This article addresses potential issues with installing the tidyverse in air gapped (offline) environments. The tidyverse package imports the stringr package, which in turn imports the stringi package.
Building the stringi package from source requires the ICU libraries. Specific requirements can be found here. As of the time of this writing, compiling stringi from source required ICU4C >= 55. If these requirements are not met, stringi will attempt to statically link the dependencies by dynamically downloading them from the internet. If there is no internet connection (i.e. you are running in an environment that is air-gapped, semi-offline, or protected by an outbound proxy), then stringi's request for system dependencies may be rejected and may cause an installation failure. Installation failure can happen when using either RStudio Server Pro or RStudio Connect.
Installing from binaries
The recommended solution is to install the required system dependencies for your operating system and install the stringi package binary from an RStudio Package Manager instance that you host behind your firewall. RStudio Package Manager is a repository management server to organize and centralize R packages across your team, department, or entire organization. Two noteworthy features in this context are that it:
- Provides a list of system dependencies for individual packages and entire repositories
- Provides binary (pre-built) R packages for Linux operating systems
As a result, RStudio Package Manager simplifies package management and installation for air-gapped Linux infrastructure by providing pre-built R packages and the list of system dependencies needed to run them.

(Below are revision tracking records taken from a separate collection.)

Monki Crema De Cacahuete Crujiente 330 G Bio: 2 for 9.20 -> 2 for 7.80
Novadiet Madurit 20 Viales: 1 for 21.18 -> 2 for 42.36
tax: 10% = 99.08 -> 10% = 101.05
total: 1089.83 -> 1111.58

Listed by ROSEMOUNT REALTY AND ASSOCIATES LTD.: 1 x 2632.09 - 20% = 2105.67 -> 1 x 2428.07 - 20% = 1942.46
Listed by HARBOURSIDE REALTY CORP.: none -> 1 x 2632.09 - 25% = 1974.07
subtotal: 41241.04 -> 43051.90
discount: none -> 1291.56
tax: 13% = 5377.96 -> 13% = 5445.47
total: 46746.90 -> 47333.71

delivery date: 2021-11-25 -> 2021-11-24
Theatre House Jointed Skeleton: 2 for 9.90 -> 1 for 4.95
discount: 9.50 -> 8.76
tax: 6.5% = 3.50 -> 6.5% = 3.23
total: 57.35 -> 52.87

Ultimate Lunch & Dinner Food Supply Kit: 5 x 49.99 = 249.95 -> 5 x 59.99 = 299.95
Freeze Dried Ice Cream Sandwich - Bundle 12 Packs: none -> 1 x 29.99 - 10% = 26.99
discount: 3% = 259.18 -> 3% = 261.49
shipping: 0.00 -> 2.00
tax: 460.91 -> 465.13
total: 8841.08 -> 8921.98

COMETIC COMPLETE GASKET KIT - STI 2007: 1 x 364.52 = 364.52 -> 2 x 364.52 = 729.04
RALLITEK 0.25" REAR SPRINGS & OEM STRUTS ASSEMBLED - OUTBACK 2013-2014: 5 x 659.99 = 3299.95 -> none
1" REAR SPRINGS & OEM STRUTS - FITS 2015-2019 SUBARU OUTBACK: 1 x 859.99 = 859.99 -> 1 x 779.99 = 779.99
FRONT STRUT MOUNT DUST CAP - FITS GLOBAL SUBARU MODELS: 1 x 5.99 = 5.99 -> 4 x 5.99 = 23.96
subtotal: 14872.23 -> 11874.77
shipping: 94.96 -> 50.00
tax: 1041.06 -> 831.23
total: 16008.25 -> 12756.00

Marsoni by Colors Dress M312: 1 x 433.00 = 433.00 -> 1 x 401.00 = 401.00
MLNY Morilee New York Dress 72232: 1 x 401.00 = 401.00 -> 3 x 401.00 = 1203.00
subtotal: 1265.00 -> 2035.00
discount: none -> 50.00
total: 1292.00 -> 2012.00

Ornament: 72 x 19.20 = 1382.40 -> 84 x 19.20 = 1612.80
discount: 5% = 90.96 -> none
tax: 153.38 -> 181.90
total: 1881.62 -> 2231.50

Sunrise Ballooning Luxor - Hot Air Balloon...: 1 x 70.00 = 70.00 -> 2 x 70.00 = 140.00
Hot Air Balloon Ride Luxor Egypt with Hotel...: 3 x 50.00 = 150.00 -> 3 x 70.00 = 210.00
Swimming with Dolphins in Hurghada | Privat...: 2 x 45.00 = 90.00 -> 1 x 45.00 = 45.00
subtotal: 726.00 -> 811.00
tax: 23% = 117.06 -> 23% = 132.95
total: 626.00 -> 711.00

System dependencies - Ubuntu & SUSE / SLES
- Ubuntu: libicu-dev
- SUSE / SLES: libicu-devel
The system-provided version of libicu is sufficient to satisfy stringi's requirements (>= 52). As a result, you can install stringi from source or binary because it will pick up the system version of libicu and be built properly (even in an air-gapped environment).
System dependencies - CentOS / RHEL
- Centos / RHEL: libicu-devel
On these systems, the system-provided version of libicu is not sufficient to satisfy stringi's version requirement. As a result, you cannot install stringi from source. We recommend that you install stringi from a binary which will include bundled system dependencies and will work out of the box.
Installing from source
If you cannot use RStudio Package Manger or you need to install stringi from source you can follow these instructions.
When you are installing stringi without the option of binaries from RStudio Package Manager, then your installation process will require building the package from source. If your operating system provided version of libicu satisfies stringi's requirements, then you can build the package from source even in an air-gapped or semi-offline environment.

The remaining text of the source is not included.